Le constat est en tout cas unanime : l’évasion fiscale est une expression qui manque de clarté, relativement floue, qui mélange les genres, à savoir l’application légale, limite parfois, de la réglementation et la fraude, d’où l’intérêt de tirer les choses au clair, comme le préconisent le plus souvent les rapports.

Ce à quoi répond cette définition qui pourrait être retenue, fondée sur les textes et les réalités économiques et fiscales, qui décrit l’évasion fiscale comme étant une action (un transfert, un placement, un achat, une création, etc.) permettant aux entreprises et aux particuliers de bénéficier légalement des avantages fiscaux offerts sur le territoire national et/ou à l’étranger, dans le cadre des objectifs poursuivis (relance de l’emploi, augmentation des investissements, implantations de sociétés étrangères, des sièges sociaux, etc.), par les gouvernements, les autres institutions représentatives et par délibérantes (Parlement, conseils, …).

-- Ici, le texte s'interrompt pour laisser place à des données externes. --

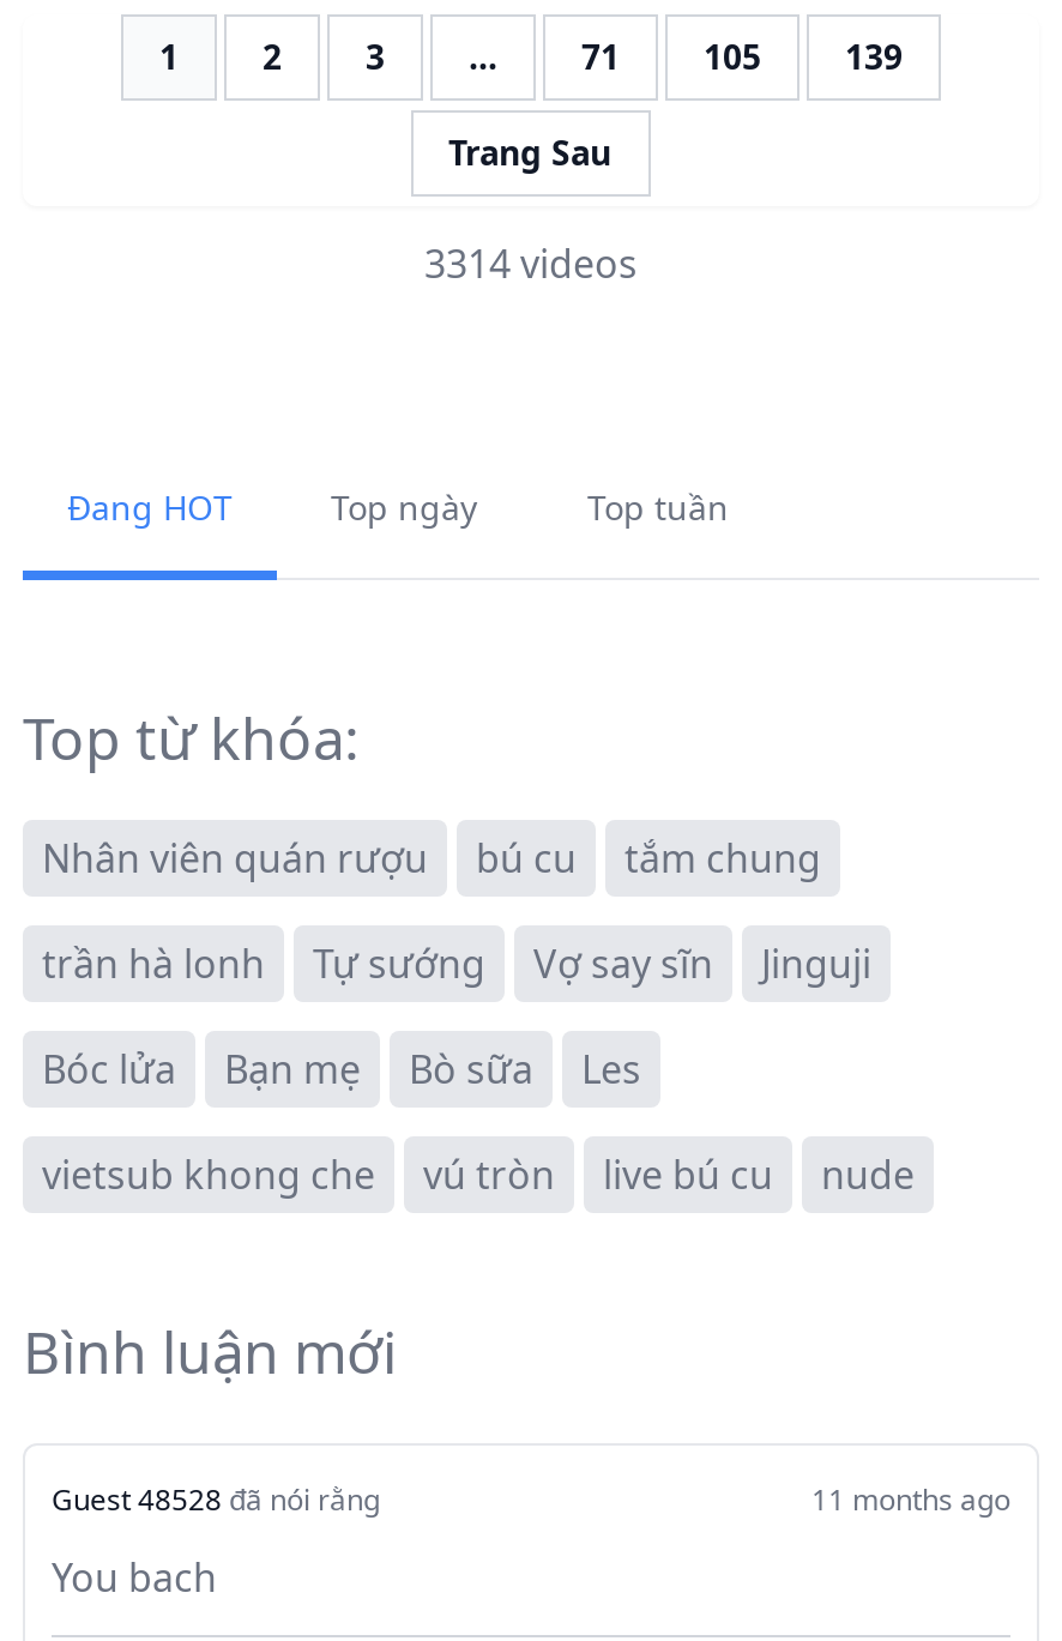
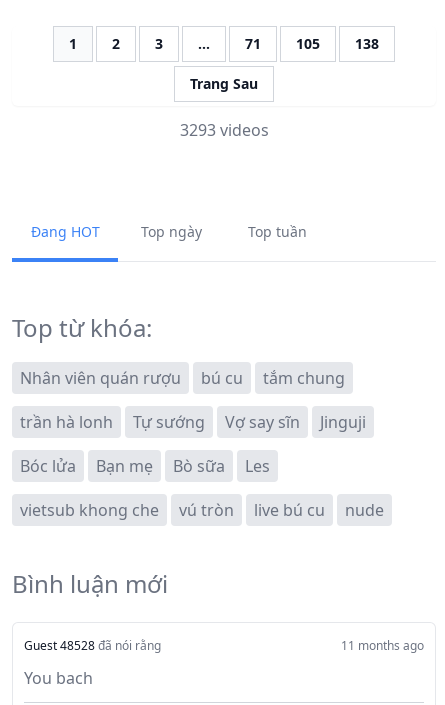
[845,34,903,79] 139 -> [355,34,379,53] 138
[424,237,638,290] 3314 videos -> [180,119,268,141] 3293 videos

Ce qui en exclue les irrégularités constitutives d’infractions punissables, modérément pour celles ne relevant pas de la fraude (cas des omissions formelles, de l’application erronée sans incidence, etc.) ou plus sévèrement pour celles qui en relèvent (faits caractérisés commis intentionnellement). L’abus de droit fiscal prévu à l’article L64 du Livre des procédures fiscales pouvant s’appliquer dans les autres cas.

Une définition qui se rapproche de la description de l’optimisation et dans sa deuxième partie de celle du site https://fr.wikipedia.org/ : « L'évasion fiscale est techniquement définie comme l'ensemble des comportements du contribuable qui visent à réduire le montant des prélèvements dont il doit normalement s'acquitter1…….l'évasion fiscale est alors synonyme d’évitement de l’impôt y compris en restant dans son pays, par exemple par l'exploitation de niches fiscales, de l'optimisation fiscale ou, en droit américain, de tax avoidance 2.

 

[1] Déposé par la Commission des affaires européennes sur l’Union européenne le 6 octobre 2015

[2] Rapport fait au nom de la Commission des finances, de l’économie générale et du contrôle budgétaire

[3] En anglais tax planning, voire aggressive tax planning

[4] Le bilan 2016 est à paraître, celui de 2015 y est présenté.